**In this notebook, we leverage a transformer-based model to perform sentiment analysis on hotel reviews from New York City. The process includes the following steps:**

Data Preparation: The notebook begins by loading a dataset that includes pre-processed hotel reviews with previously identified topics.

Sentiment Analysis Setup: We use the Hugging Face transformers library to set up a sentiment analysis pipeline. The DistilBERT model, fine-tuned on the SST-2 dataset for sentiment classification, is chosen for this task.

Sentiment Prediction: The model is applied to the text data, predicting sentiment labels (e.g., positive or negative) along with confidence scores. These results are added back to the original dataset for further analysis.

Results Integration: The dataset is updated with the sentiment labels and scores, providing a comprehensive view of customer sentiments associated with each review. This enriched data can be used for deeper analysis, including correlating sentiments with specific topics or hotel attributes.

This notebook concludes by saving the sentiment-enriched dataset, setting the stage for further exploration and insights into customer satisfaction and hotel performance.

In [1]:
import pandas as pd
import re
import string
import torch
from transformers import pipeline, AutoTokenizer, AutoModelForSequenceClassification
from datasets import Dataset, DatasetDict

In [3]:
reviews_df = pd.read_csv('./data/df_with_topics.csv')

In [4]:
# Convert the DataFrame to a Hugging Face Dataset
dataset = Dataset.from_pandas(reviews_df[['cleaned_text']])
# Specify the model and tokenizer
model_name = "distilbert-base-uncased-finetuned-sst-2-english"
tokenizer = AutoTokenizer.from_pretrained(model_name)

# For GPU usage
device = 0 if torch.cuda.is_available() else -1
# Load the sentiment analysis pipeline
sentiment_analysis = pipeline("sentiment-analysis", model=model_name, tokenizer=tokenizer, device=device)


In [5]:
# Define a function to get the sentiment
def get_sentiment(batch):
    # Truncate text to the maximum length of the model
    truncated_texts = [text[:tokenizer.model_max_length] for text in batch['cleaned_text']]
    sentiments = sentiment_analysis(truncated_texts)
    return {
        'sentiment': [s['label'] for s in sentiments],
        'score': [s['score'] for s in sentiments]
    }

In [6]:
# Apply the sentiment analysis in batches
result = dataset.map(lambda batch: get_sentiment(batch), batched=True, batch_size=58)

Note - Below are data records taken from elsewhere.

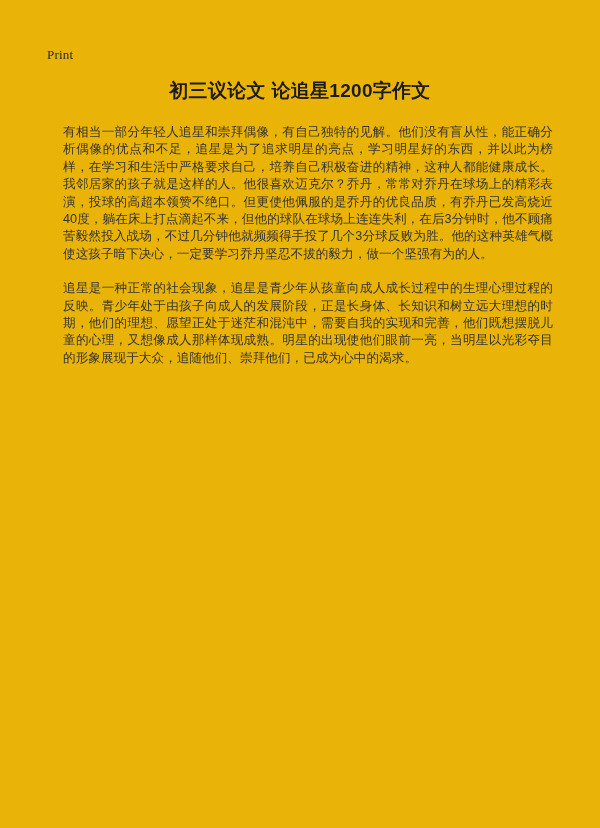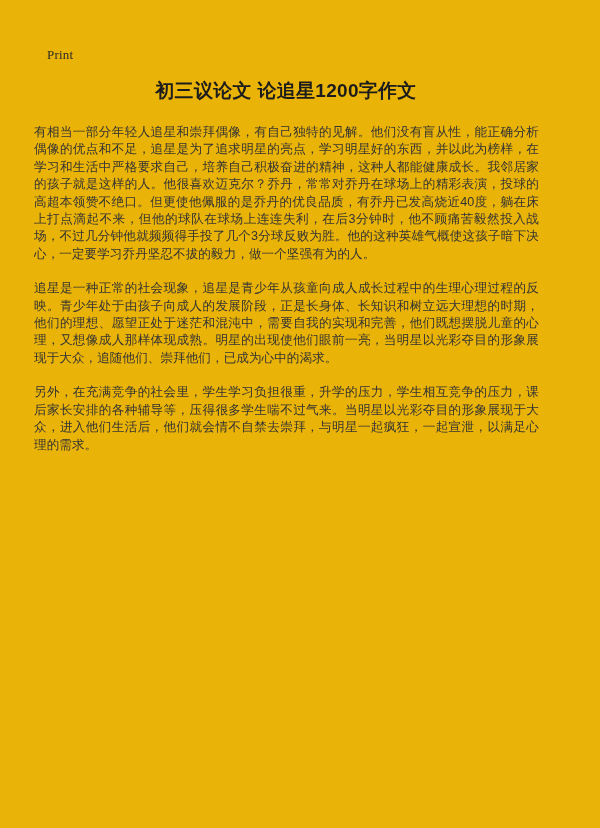--- a/index.html
+++ b/index.html
@@ -35,7 +35,7 @@
   }
   .doc {
     position: absolute;
-    left: 33px;
+    left: 47px;
     top: 78px;
     width: 506px;
   }

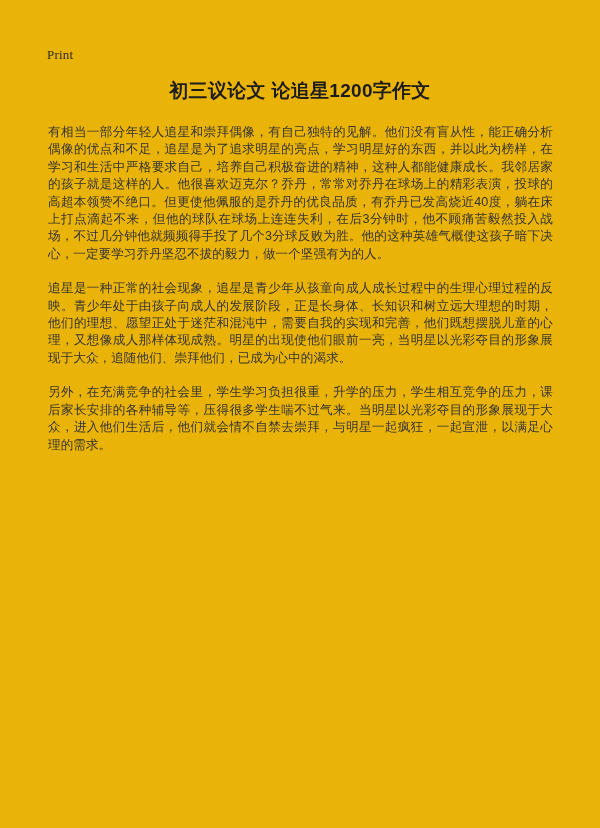--- a/index.html
+++ b/index.html
@@ -57,7 +57,7 @@
     text-justify: inter-ideograph;
   }
   .article p {
-    margin: 0 0 17px 1px;
+    margin: 0 0 17px 16px;
     letter-spacing: 0.05px;
   }
   .article p:last-child {

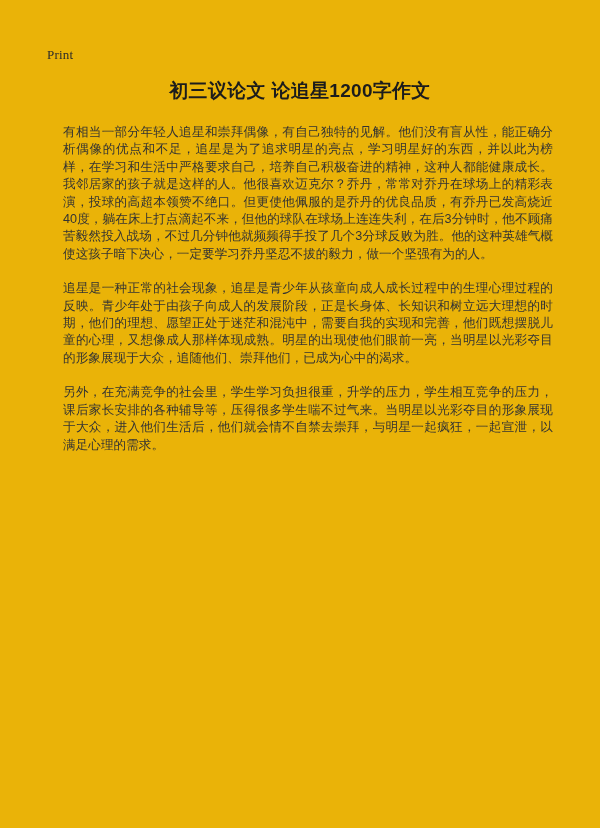--- a/index.html
+++ b/index.html
@@ -78,7 +78,6 @@
     <div class="article">
       <p>有相当一部分年轻人追星和崇拜偶像，有自己独特的见解。他们没有盲从性，能正确分析偶像的优点和不足，追星是为了追求明星的亮点，学习明星好的东西，并以此为榜样，在学习和生活中严格要求自己，培养自己积极奋进的精神，这种人都能健康成长。我邻居家的孩子就是这样的人。他很喜欢迈克尔？乔丹，常常对乔丹在球场上的精彩表演，投球的高超本领赞不绝口。但更使他佩服的是乔丹的优良品质，有乔丹已发高烧近40度，躺在床上打点滴起不来，但他的球队在球场上连连失利，在后3分钟时，他不顾痛苦毅然投入战场，不过几分钟他就频频得手投了几个3分球反败为胜。他的这种英雄气概使这孩子暗下决心，一定要学习乔丹坚忍不拔的毅力，做一个坚强有为的人。</p>
       <p>追星是一种正常的社会现象，追星是青少年从孩童向成人成长过程中的生理心理过程的反映。青少年处于由孩子向成人的发展阶段，正是长身体、长知识和树立远大理想的时期，他们的理想、愿望正处于迷茫和混沌中，需要自我的实现和完善，他们既想摆脱儿童的心理，又想像成人那样体现成熟。明星的出现使他们眼前一亮，当明星以光彩夺目的形象展现于大众，追随他们、崇拜他们，已成为心中的渴求。</p>
-      <p>另外，在充满竞争的社会里，学生学习负担很重，升学的压力，学生相互竞争的压力，课后家长安排的各种辅导等，压得很多学生喘不过气来。当明星以光彩夺目的形象展现于大众，进入他们生活后，他们就会情不自禁去崇拜，与明星一起疯狂，一起宣泄，以满足心理的需求。</p>
     </div>
 
   </div>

# Add the sentiment results back to the original DataFrame
reviews_df['sentiment'] = result['sentiment']
reviews_df['score'] = result['score']

# Display the first few rows of the dataset with sentiment labels and scores
print(reviews_df[['cleaned_text', 'sentiment', 'score']].head())

Map:   0%|          | 0/206370 [00:00<?, ? examples/s]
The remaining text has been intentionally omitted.